(Difference listings)
● ● ●

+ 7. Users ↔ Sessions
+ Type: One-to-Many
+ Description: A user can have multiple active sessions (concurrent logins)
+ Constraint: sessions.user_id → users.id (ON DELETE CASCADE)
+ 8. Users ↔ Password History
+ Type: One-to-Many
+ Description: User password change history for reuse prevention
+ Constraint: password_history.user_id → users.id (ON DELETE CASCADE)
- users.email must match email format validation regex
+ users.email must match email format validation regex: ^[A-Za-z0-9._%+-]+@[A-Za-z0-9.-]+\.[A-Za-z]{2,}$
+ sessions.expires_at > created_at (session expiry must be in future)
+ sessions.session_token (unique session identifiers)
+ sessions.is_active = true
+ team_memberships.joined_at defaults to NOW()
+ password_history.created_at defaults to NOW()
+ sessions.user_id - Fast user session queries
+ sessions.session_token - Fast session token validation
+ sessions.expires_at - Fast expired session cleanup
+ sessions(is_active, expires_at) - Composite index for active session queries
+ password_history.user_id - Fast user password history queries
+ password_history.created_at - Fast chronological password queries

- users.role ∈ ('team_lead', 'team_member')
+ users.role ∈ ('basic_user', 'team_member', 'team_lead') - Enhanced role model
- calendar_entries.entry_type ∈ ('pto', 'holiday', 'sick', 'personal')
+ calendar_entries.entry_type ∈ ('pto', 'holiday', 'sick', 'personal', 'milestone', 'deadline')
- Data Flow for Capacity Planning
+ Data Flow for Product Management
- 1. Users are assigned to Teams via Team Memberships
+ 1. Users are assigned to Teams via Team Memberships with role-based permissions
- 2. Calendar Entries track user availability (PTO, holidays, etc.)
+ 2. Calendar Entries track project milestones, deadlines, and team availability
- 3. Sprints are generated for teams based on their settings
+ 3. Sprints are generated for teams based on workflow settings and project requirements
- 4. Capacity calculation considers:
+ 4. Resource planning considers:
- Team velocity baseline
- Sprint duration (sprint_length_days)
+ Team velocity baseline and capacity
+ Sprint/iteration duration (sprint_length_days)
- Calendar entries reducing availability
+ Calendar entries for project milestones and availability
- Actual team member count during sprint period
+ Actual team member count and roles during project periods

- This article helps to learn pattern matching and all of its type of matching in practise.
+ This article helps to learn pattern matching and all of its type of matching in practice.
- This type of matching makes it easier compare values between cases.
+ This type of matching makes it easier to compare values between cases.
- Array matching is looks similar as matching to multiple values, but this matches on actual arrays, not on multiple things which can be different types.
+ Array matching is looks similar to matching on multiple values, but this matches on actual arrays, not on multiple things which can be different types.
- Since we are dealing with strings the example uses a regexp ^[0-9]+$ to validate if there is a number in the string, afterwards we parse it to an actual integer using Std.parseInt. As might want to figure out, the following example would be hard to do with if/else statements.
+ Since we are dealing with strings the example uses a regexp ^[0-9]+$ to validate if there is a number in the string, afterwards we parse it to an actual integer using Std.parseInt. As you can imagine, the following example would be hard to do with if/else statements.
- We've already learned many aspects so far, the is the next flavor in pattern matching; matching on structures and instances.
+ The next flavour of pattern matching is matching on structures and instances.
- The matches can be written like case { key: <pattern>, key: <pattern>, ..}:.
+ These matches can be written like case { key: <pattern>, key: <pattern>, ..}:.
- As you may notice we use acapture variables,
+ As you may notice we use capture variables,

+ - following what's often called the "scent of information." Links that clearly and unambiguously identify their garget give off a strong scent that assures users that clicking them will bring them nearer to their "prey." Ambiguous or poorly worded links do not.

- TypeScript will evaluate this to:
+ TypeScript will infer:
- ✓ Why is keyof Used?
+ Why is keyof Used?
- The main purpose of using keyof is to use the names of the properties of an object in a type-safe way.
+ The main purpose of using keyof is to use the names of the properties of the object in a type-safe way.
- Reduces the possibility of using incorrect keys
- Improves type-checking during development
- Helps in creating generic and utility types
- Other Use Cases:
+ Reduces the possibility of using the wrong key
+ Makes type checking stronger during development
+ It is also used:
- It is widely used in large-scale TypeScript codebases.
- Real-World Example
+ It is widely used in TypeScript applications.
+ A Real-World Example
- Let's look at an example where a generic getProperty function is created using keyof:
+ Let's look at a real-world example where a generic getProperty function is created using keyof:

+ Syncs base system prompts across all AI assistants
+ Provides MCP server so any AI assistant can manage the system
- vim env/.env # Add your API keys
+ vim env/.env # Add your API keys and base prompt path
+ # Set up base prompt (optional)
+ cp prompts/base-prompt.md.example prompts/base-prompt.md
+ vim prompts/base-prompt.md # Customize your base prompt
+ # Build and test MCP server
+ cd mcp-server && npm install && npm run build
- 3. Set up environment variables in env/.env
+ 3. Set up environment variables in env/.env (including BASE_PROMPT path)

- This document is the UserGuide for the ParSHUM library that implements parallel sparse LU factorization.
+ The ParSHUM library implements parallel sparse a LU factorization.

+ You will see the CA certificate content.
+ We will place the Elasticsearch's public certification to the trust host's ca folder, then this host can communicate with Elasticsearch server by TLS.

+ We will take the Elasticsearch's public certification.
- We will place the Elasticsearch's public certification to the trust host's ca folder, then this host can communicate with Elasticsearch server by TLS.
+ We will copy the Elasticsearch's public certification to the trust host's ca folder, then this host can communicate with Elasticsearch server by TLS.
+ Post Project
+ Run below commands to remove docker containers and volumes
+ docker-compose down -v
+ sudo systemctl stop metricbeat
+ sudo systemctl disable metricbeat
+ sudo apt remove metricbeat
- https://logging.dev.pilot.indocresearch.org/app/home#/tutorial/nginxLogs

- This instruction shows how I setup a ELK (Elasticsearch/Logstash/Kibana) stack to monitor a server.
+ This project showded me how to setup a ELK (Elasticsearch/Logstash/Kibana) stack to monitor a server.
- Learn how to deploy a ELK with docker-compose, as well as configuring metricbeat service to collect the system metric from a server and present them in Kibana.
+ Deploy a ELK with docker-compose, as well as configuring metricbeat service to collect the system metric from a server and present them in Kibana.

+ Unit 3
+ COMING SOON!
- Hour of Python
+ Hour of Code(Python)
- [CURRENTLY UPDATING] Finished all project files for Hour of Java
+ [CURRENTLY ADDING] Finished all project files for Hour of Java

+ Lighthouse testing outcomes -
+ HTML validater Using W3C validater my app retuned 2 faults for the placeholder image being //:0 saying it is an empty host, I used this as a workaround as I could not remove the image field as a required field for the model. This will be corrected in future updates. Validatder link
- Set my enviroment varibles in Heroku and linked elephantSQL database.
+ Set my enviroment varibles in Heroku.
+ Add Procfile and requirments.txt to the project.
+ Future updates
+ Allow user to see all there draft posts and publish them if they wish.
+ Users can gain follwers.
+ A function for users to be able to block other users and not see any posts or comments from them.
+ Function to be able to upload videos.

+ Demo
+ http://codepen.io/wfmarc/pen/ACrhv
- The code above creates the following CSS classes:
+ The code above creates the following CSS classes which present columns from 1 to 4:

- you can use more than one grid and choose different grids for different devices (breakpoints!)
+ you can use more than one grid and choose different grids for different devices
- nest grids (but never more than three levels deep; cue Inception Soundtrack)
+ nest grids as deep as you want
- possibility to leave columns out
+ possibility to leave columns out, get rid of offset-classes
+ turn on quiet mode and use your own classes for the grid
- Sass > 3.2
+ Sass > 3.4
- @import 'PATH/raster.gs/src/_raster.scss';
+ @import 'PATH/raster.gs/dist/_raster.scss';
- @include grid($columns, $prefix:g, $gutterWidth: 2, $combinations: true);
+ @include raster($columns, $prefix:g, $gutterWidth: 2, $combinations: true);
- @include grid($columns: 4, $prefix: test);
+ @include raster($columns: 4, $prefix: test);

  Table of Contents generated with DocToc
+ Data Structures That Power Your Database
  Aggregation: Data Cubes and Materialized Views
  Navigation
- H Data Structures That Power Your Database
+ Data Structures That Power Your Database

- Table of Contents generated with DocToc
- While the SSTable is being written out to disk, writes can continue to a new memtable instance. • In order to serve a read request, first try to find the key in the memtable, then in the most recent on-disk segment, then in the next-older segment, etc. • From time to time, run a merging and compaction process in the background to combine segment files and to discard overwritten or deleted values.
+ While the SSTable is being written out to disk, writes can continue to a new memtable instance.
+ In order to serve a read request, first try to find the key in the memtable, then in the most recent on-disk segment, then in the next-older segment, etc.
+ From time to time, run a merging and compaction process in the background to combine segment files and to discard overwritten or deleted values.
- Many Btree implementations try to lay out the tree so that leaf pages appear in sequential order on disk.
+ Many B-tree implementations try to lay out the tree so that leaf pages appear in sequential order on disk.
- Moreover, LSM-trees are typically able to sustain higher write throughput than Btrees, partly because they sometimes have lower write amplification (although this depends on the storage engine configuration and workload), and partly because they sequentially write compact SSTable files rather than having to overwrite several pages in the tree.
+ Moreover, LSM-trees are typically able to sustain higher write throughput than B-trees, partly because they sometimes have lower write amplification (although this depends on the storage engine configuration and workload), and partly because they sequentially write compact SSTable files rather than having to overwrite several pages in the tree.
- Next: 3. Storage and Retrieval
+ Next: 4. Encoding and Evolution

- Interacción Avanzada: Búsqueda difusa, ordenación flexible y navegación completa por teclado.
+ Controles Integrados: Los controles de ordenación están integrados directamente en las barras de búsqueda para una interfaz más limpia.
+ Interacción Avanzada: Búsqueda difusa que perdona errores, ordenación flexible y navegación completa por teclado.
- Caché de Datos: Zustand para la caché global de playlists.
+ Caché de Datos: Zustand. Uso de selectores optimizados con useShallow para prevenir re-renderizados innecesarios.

● ● ●

### Goal of the exercise
Nothing should appear in the answer except the lines above from the line with "is matching on structures and instances." through the line with "- This document", both included, written out exactly.

### Result of the exercise
+ The next flavour of pattern matching is matching on structures and instances.
- The matches can be written like case { key: <pattern>, key: <pattern>, ..}:.
+ These matches can be written like case { key: <pattern>, key: <pattern>, ..}:.
- As you may notice we use acapture variables,
+ As you may notice we use capture variables,

+ - following what's often called the "scent of information." Links that clearly and unambiguously identify their garget give off a strong scent that assures users that clicking them will bring them nearer to their "prey." Ambiguous or poorly worded links do not.

- TypeScript will evaluate this to:
+ TypeScript will infer:
- ✓ Why is keyof Used?
+ Why is keyof Used?
- The main purpose of using keyof is to use the names of the properties of an object in a type-safe way.
+ The main purpose of using keyof is to use the names of the properties of the object in a type-safe way.
- Reduces the possibility of using incorrect keys
- Improves type-checking during development
- Helps in creating generic and utility types
- Other Use Cases:
+ Reduces the possibility of using the wrong key
+ Makes type checking stronger during development
+ It is also used:
- It is widely used in large-scale TypeScript codebases.
- Real-World Example
+ It is widely used in TypeScript applications.
+ A Real-World Example
- Let's look at an example where a generic getProperty function is created using keyof:
+ Let's look at a real-world example where a generic getProperty function is created using keyof:

+ Syncs base system prompts across all AI assistants
+ Provides MCP server so any AI assistant can manage the system
- vim env/.env # Add your API keys
+ vim env/.env # Add your API keys and base prompt path
+ # Set up base prompt (optional)
+ cp prompts/base-prompt.md.example prompts/base-prompt.md
+ vim prompts/base-prompt.md # Customize your base prompt
+ # Build and test MCP server
+ cd mcp-server && npm install && npm run build
- 3. Set up environment variables in env/.env
+ 3. Set up environment variables in env/.env (including BASE_PROMPT path)

- This document is the UserGuide for the ParSHUM library that implements parallel sparse LU factorization.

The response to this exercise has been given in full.